In the end, Efroimson was sentenced to eight years of penal labor and deported to Kazakhstan. He was released in 1955, but was once again banned from residing in the urban centers. He therefore settled in the town of Klin near Moscow.
Only in 1956 was Vladimir Efroimson rehabilitated. He returned to Moscow and found a job as a bibliographer at the Foreign Literature Library. He began to study the scholarly literature on medicine and genetics, which he had been prevented from doing for many years. In 1964, with great difficulties, he was finally able to publish his book Introduction to Medical Genetics.
The mid-1960s saw the beginning of the rehabilitation of genetics in the Soviet Union, and Efroimson was now able to fully devote himself to his life's work.
In 1965, he was awarded the Mendel Medal.

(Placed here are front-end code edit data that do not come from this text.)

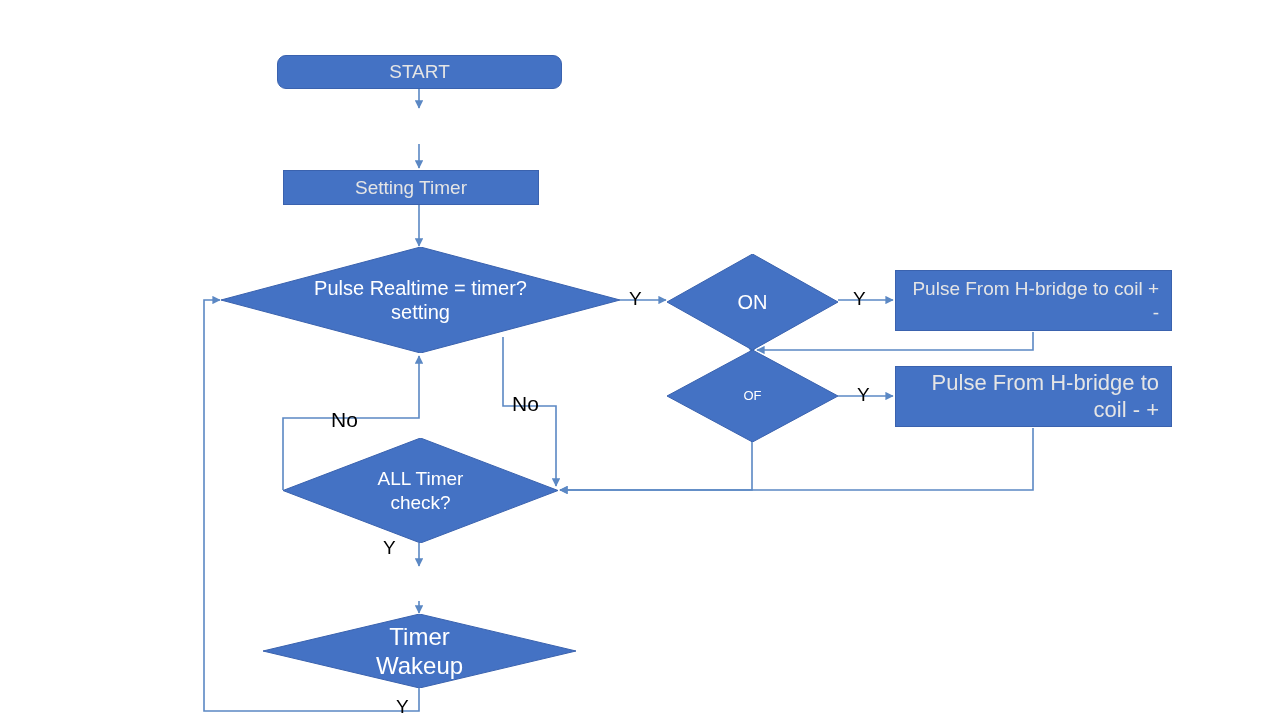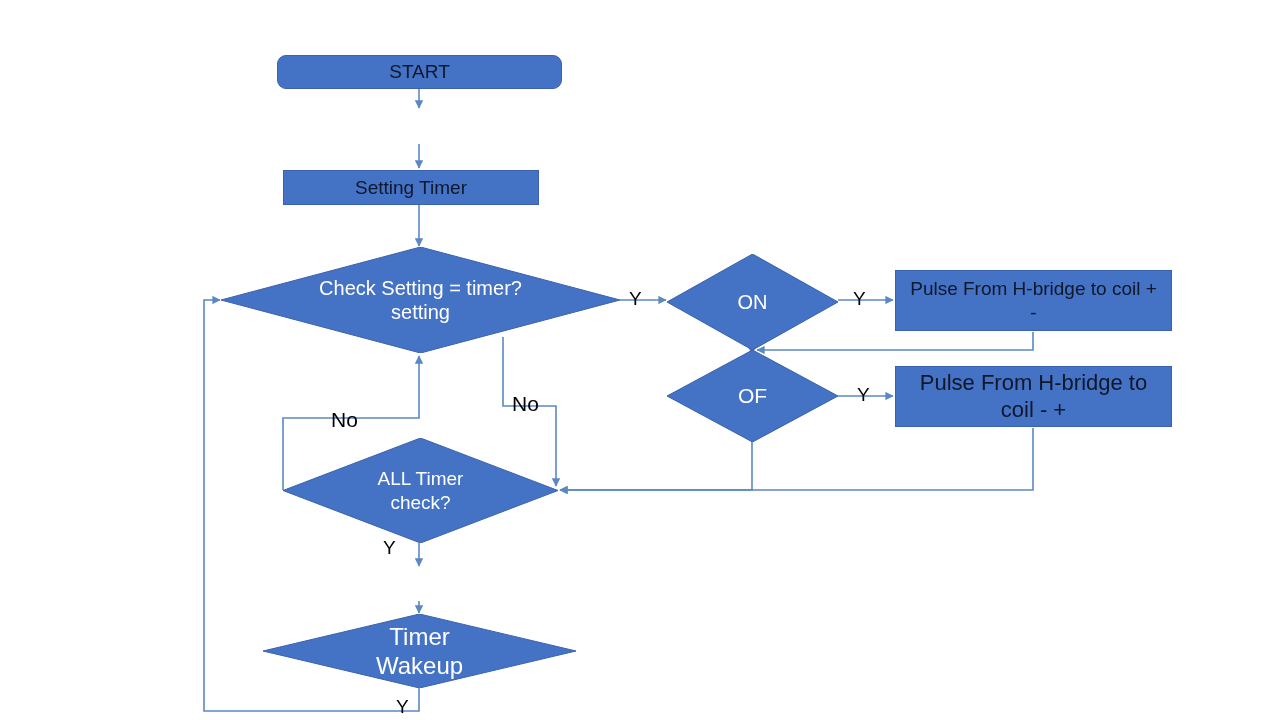"START" .node { color: #0f172a -> #e5e5e5; text-align: center -> right }
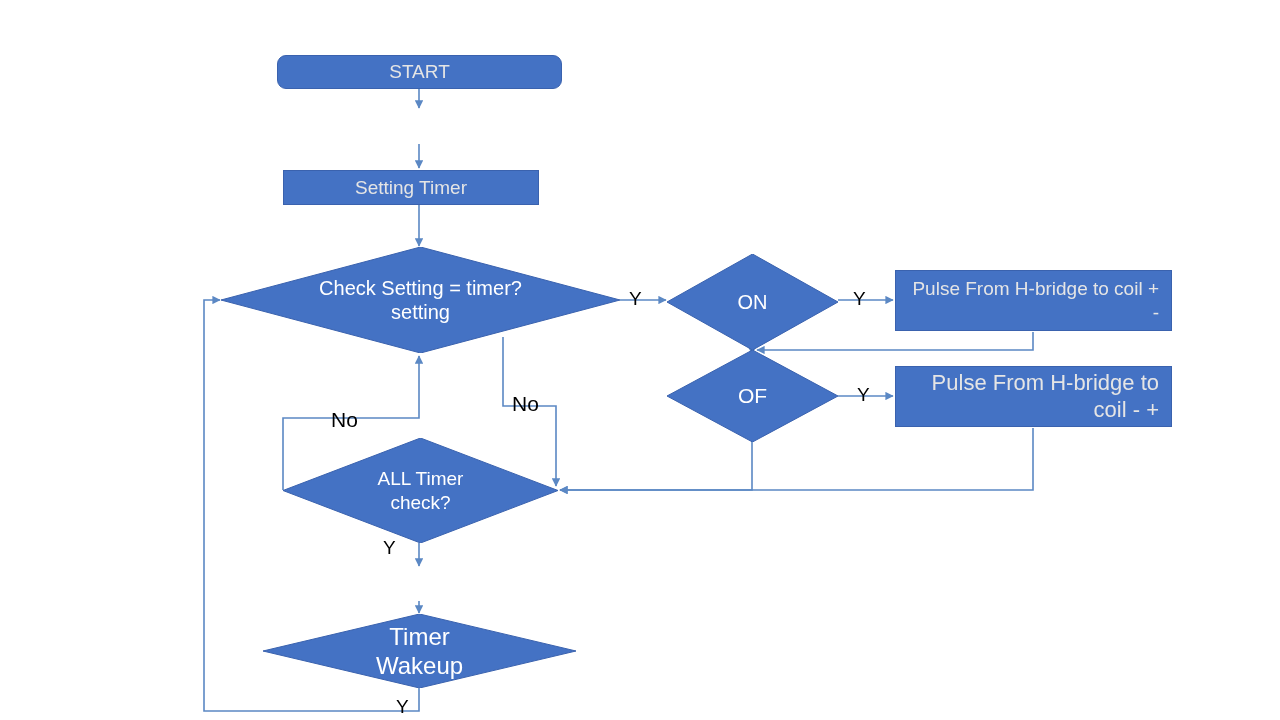"Check Setting = timer? setting" span { text: Check Setting -> Pulse Realtime }
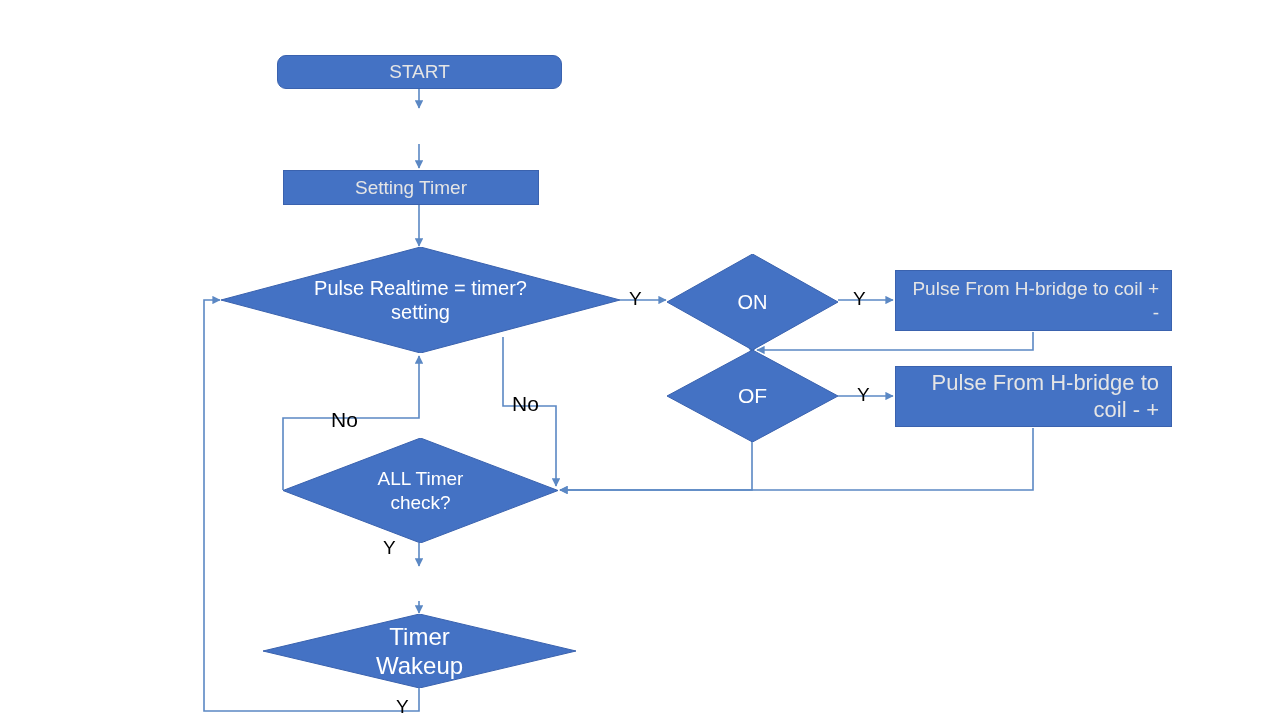"OF" div.diamond-label { font-size: 21px -> 13px }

In 1967, Vladimir Efroimson worked at the Psychiatric Research Institute of the Ministry of Health of the USSR, where he headed the laboratory studying the genetics of psychiatric disorders.
Ten years later, Efroimson became a senior consultant at the Academy of Sciences of the USSR. His scholarly works were actively published.
In 1985, Vladimir Efroimson made a resonant public statement. After the premiere of the documentary The Star of Vavilov, which described the fate of Nikolai Vavilov – a prominent Soviet geneticist who died in the Saratov jail in 1943 – Efroimson delivered a very bold and incisive speech about political repression and human courage, asserting that the documentary consisted of half-truths:
"Socialism, which used to reign supreme in our country, and whose crimes have yet to be acknowledged... I am not blaming the moviemakers for their inability to tell the truth about Vavilov's death. They coyly say that he perished in the Saratov jail. He did not 'perish'! He died like a dog. The cause of his death was pellagra – an illness brought on by total, utter exhaustion of the body... "1
Vladimir Efroimson's life credo was: "Homo sapiens is, above all else, homo ethicus," 2 and he followed this principle unswervingly.
Vladimir Efroimson died in Moscow in 1989.
Vladimir Efroimson and his life story served as a model for one of the protagonists of Lyudmila Ulitskaya's novel Kukotsky's Case (2000).